Our immune system is amazing. It protects us from an ever-changing multitude of foreign invaders that want to colonize our bodies. Parasites, fungi, bacteria, even viruses are repulsed or destroyed by the protective cells of the immune system and the proteins they produce. So it is not surprising that researchers would attempt to activate this powerful ally in the fight against Alzheimer’s disease.
But why does the immune system need activation? Why doesn’t it just attack Alzheimer’s disease on its own?
Basically, the immune system is designed to protect the body from foreign invaders, and is programmed to ignore anything produced by the body itself. Since Alzheimer’s disease involves proteins that are self-produced, the immune system does not normally become involved.
But it is possible to activate an immune response. Sometimes this happens unintentionally. Auto-immune disorders like Muscular Dystrophy, Lupus, and Lou Gehrig’s Disease are abnormal attacks on a body by its own immune system. In these disorders, the immune system has somehow become confused about what is foreign and what is not.

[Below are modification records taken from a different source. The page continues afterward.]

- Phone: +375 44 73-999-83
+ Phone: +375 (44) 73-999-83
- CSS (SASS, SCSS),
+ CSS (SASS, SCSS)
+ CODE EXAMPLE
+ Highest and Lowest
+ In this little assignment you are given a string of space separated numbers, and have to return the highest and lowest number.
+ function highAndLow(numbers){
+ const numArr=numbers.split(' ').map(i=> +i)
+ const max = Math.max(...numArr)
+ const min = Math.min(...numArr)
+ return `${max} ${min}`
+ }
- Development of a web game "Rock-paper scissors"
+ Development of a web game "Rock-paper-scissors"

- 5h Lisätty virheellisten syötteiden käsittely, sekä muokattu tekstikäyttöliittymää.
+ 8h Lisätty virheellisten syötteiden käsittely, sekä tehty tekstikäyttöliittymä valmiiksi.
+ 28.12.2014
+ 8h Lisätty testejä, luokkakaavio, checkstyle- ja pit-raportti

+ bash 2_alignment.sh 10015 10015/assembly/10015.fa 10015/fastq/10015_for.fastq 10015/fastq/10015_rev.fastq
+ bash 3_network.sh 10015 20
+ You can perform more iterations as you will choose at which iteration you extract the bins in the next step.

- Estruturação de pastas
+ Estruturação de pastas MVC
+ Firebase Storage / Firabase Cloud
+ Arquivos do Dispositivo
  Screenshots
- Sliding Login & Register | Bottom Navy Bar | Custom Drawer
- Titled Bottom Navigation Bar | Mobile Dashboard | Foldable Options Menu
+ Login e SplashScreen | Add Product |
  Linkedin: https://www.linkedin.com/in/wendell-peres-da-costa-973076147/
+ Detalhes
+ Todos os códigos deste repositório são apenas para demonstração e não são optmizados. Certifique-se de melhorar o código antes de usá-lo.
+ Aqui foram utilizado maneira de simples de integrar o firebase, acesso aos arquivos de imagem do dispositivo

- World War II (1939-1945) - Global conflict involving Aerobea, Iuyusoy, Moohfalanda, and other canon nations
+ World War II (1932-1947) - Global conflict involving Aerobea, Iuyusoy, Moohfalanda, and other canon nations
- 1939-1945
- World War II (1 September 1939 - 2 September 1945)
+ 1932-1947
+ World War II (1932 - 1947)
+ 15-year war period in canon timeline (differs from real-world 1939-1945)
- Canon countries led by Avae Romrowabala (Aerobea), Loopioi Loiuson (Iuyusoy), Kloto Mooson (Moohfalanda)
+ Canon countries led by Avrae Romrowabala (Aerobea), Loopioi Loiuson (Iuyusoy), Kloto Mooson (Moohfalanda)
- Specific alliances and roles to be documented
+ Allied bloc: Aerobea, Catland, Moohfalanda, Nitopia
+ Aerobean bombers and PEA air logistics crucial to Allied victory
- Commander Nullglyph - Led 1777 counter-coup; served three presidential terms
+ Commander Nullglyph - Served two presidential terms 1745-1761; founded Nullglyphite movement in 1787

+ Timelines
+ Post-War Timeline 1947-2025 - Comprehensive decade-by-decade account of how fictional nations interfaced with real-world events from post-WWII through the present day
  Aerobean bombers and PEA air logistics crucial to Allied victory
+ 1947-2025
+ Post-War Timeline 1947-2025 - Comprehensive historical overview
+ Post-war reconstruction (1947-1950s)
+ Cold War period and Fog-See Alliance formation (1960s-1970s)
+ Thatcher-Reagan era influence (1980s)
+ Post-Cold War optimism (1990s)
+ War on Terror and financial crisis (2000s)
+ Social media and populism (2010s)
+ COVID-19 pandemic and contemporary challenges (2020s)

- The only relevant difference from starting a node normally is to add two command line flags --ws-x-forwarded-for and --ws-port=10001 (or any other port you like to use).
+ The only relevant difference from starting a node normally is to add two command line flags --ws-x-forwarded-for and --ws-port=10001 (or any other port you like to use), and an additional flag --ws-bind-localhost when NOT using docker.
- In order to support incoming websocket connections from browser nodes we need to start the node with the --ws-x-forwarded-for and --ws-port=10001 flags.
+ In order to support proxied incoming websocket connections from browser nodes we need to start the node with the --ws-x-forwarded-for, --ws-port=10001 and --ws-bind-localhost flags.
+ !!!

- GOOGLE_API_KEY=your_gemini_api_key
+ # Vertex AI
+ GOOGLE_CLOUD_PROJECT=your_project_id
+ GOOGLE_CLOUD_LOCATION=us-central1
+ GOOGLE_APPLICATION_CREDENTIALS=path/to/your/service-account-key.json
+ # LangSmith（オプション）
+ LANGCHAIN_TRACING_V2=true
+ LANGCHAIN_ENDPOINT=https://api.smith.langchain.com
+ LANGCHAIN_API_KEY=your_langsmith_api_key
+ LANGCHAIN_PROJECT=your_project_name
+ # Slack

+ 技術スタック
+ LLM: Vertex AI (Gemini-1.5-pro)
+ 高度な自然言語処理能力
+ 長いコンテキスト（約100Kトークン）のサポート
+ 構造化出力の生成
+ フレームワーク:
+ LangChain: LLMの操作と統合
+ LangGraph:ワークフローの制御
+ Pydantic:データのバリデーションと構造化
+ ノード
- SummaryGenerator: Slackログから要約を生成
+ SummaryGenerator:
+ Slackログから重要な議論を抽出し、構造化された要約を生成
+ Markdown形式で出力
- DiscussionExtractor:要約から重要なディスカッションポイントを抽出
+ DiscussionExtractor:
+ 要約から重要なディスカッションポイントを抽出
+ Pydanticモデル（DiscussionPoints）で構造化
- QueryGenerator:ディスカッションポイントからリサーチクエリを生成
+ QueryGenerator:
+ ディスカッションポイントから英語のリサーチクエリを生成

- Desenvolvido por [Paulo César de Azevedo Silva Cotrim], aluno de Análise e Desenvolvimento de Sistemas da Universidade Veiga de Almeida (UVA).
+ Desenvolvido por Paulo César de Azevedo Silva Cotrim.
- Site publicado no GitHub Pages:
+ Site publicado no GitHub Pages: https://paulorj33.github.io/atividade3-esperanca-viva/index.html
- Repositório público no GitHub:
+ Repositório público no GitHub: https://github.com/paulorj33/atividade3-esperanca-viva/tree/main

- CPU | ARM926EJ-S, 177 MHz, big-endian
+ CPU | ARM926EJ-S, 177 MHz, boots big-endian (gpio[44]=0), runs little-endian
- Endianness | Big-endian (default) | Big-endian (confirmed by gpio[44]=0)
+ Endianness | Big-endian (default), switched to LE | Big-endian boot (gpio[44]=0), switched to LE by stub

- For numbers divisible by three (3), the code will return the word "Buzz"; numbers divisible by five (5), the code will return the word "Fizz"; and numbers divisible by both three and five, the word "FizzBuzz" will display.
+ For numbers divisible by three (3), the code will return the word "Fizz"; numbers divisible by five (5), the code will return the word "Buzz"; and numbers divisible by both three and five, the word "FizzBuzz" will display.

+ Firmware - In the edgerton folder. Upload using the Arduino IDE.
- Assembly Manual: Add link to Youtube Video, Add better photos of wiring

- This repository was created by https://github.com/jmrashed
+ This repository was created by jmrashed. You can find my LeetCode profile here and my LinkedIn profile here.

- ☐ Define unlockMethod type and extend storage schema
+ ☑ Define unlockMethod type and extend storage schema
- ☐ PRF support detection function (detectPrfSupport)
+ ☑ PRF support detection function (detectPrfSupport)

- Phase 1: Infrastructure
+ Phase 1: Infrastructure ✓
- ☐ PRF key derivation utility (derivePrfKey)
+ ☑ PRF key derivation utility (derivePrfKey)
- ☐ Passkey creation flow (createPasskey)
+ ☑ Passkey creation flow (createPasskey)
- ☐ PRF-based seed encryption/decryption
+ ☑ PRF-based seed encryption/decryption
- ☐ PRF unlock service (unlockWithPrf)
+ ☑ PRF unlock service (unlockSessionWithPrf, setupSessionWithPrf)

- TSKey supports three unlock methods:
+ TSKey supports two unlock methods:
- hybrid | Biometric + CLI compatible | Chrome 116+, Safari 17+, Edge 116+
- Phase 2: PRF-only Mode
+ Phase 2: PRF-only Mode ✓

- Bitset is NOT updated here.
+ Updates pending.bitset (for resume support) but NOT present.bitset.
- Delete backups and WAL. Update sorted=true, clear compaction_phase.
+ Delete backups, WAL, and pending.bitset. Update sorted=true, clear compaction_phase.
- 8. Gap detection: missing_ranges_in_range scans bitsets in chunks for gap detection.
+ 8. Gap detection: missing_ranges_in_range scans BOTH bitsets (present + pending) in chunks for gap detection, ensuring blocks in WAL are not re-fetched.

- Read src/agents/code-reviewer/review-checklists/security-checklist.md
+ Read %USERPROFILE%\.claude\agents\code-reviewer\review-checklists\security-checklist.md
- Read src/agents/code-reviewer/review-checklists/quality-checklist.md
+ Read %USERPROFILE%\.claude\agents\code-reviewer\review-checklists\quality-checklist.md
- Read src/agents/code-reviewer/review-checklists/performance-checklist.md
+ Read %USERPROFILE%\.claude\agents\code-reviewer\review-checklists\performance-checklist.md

When a researcher wants to activate the immune system against Alzheimer’s disease, they begin with immunization—the same method used when we vaccinate children against polio or mumps, measles, and rubella.
In Alzheimer’s immunization research, small portions of Aβ are injected under the skin along with molecules that irritate the immune system and provoke an immune response. Once the response begins, antibodies are produced that target all the compounds that have been injected. A second injection follows a week or two later. That injection contains only Aβ protein, so all the antibodies made this time will target Aβ.
In Alzheimer’s disease, those antibodies are meant to attack the plaques by attaching to the Aβ and taking it out of circulation before it can form plaques, or by attaching to the plaque itself and marking it for destruction by macrophages (the rubbish trucks of the immune system, macrophages gobble up bacteria, proteins, or plaques that have been pointed out to them by the attachment of antibodies.)
Years ago, Aβ immunization was shown to be amazingly effective in tests on mice, but when tried on humans it caused serious side effects including brain inflammation and even death. Human testing was stopped immediately.
Since then researchers have been working to make “designer antibodies” that will be able to clear away plaques without the negative side effects.
The designer antibodies can be delivered to the brain in two ways:
Active immunization involves actually injecting a person with Aβ that has been modified so the antibodies produced will not be harmful. Active immunization would work like any other vaccination—a few shots, and you would be protected (or treated) for years.
Passive immunization involves growing the designer antibodies in the laboratory (using cell culture techniques) and injecting them periodically. The advantage to passive immunization is that the amount of antibody at work can be carefully controlled. The disadvantage is that it is more costly and involves repeated injections. However, for people who have Alzheimer’s, passive immunization may someday be the treatment of choice. This is because in the elderly, the immune system is not as effective as in the young, and it might not always be possible to reliably activate the immune response.
The true potential of immunotherapy for Alzheimer’s disease remains to be seen, but it is an area of active research and excitement.